Prompt: Every line of the data that includes "align" should be copied out.

Data supplied:
= Beginning of Section =

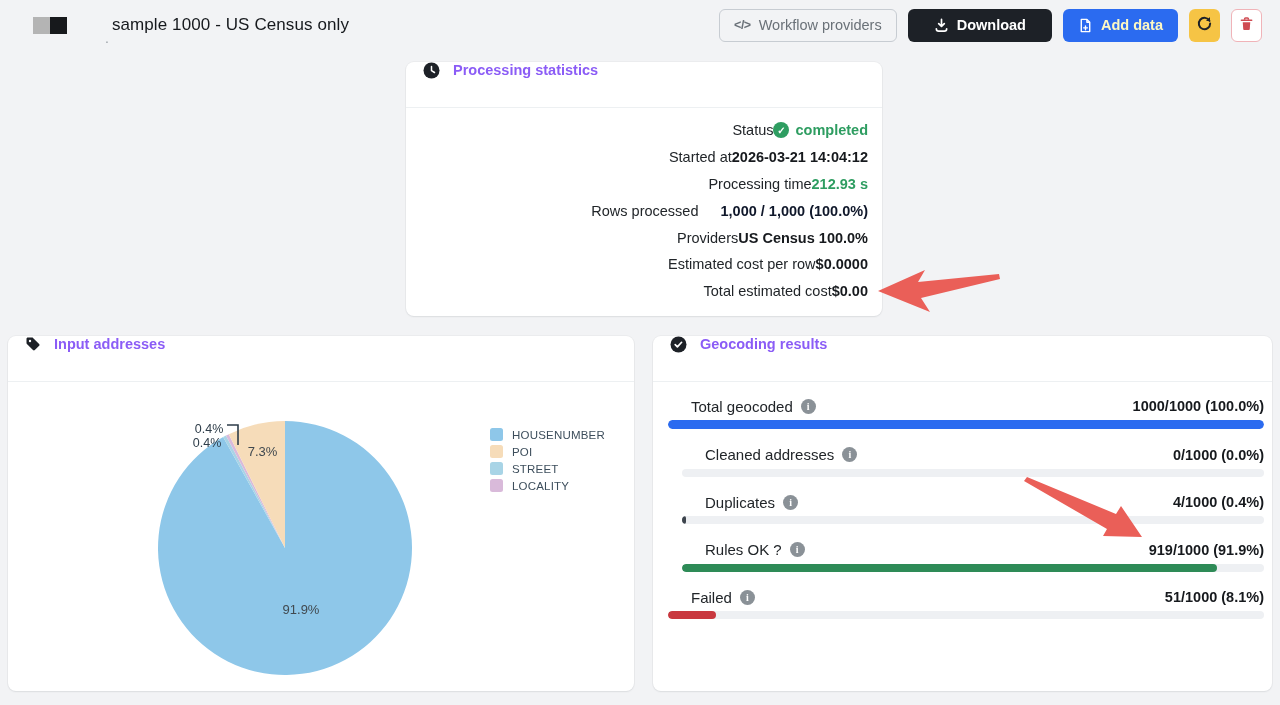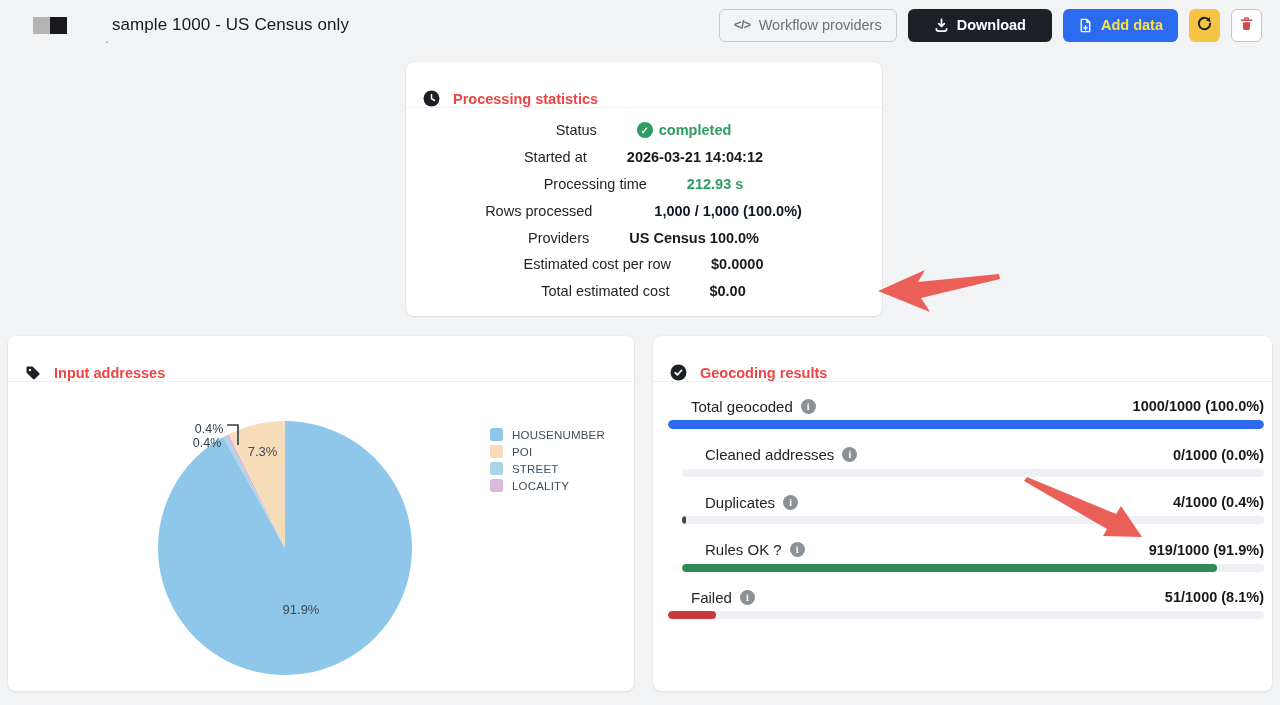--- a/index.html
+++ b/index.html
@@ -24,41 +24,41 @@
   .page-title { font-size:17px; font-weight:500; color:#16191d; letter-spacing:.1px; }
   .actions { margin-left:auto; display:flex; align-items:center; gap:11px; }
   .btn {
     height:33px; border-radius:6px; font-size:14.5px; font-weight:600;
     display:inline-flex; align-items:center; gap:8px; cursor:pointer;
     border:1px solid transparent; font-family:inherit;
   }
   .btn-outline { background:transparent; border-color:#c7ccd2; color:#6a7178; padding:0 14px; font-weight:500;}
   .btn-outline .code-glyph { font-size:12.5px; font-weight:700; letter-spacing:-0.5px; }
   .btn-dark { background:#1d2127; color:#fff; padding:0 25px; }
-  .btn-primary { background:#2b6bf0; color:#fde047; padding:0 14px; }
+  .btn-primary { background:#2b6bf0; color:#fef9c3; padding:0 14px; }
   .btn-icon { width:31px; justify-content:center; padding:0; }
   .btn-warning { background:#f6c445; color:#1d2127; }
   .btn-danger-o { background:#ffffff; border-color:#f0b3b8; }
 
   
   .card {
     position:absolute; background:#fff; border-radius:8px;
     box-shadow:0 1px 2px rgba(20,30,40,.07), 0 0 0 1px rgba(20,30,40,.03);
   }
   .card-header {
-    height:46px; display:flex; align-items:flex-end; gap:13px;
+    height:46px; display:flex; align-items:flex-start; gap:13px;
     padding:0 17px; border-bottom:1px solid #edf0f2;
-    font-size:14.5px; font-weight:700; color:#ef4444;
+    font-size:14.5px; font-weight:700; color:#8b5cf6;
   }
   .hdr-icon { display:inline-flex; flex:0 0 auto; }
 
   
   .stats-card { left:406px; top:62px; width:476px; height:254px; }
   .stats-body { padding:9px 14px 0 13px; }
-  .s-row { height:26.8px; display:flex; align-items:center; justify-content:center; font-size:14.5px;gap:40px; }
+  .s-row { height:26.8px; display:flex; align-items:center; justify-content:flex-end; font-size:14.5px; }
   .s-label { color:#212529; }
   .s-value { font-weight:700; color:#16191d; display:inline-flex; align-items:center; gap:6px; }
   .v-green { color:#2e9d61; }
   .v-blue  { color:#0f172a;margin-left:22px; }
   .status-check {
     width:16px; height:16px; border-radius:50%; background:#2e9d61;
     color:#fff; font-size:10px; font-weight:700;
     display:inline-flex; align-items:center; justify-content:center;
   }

= End of Section =

Task answer:
   .actions { margin-left:auto; display:flex; align-items:center; gap:11px; }
     display:inline-flex; align-items:center; gap:8px; cursor:pointer;
-    height:46px; display:flex; align-items:flex-end; gap:13px;
+    height:46px; display:flex; align-items:flex-start; gap:13px;
-  .s-row { height:26.8px; display:flex; align-items:center; justify-content:center; font-size:14.5px;gap:40px; }
+  .s-row { height:26.8px; display:flex; align-items:center; justify-content:flex-end; font-size:14.5px; }
   .s-value { font-weight:700; color:#16191d; display:inline-flex; align-items:center; gap:6px; }
     display:inline-flex; align-items:center; justify-content:center;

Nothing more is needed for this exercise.